— TASK DATA —
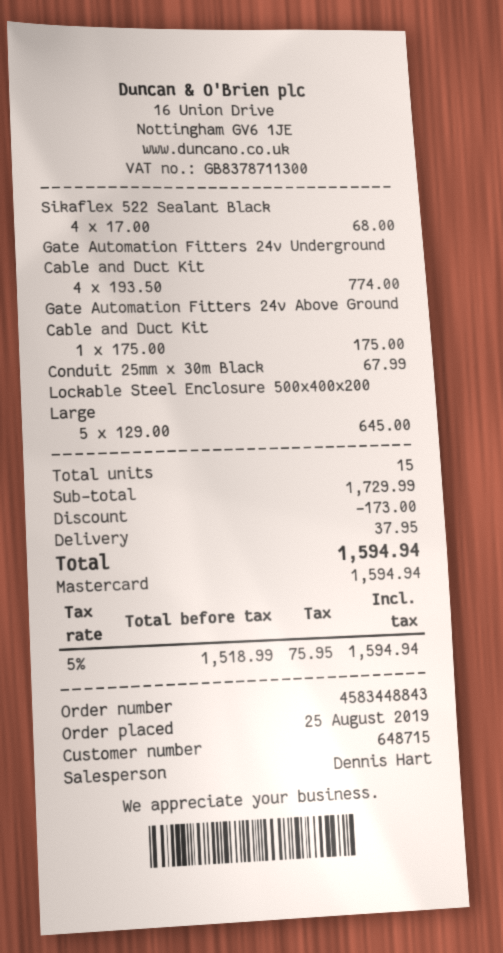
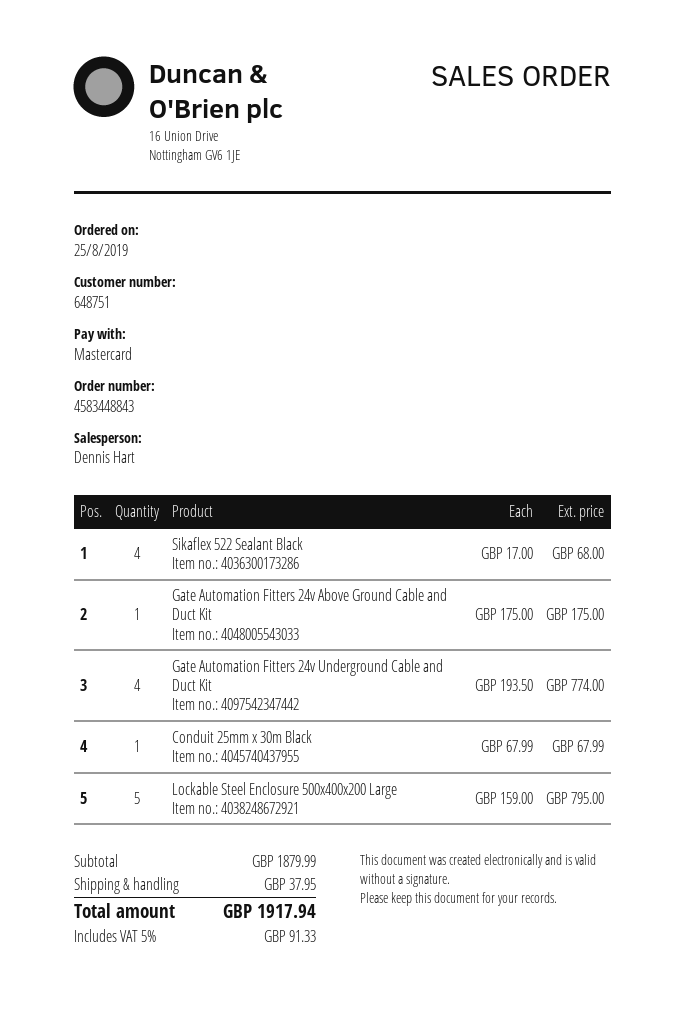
customer number: 648715 -> 648751
Lockable Steel Enclosure 500x400x200 Large: 5 x 129.00 = 645.00 -> 5 x 159.00 = 795.00
subtotal: 1729.99 -> 1879.99
discount: 173.00 -> none
tax: 5% = 75.95 -> 5% = 91.33
total: 1594.94 -> 1917.94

— YOUR OBJECTIVE —
Starting at the line that contains "discount: 173.00 -> none", output each remaining line of the listing, the last line included, exactly as it appears.

— ANSWER TO THIS EXERCISE —
discount: 173.00 -> none
tax: 5% = 75.95 -> 5% = 91.33
total: 1594.94 -> 1917.94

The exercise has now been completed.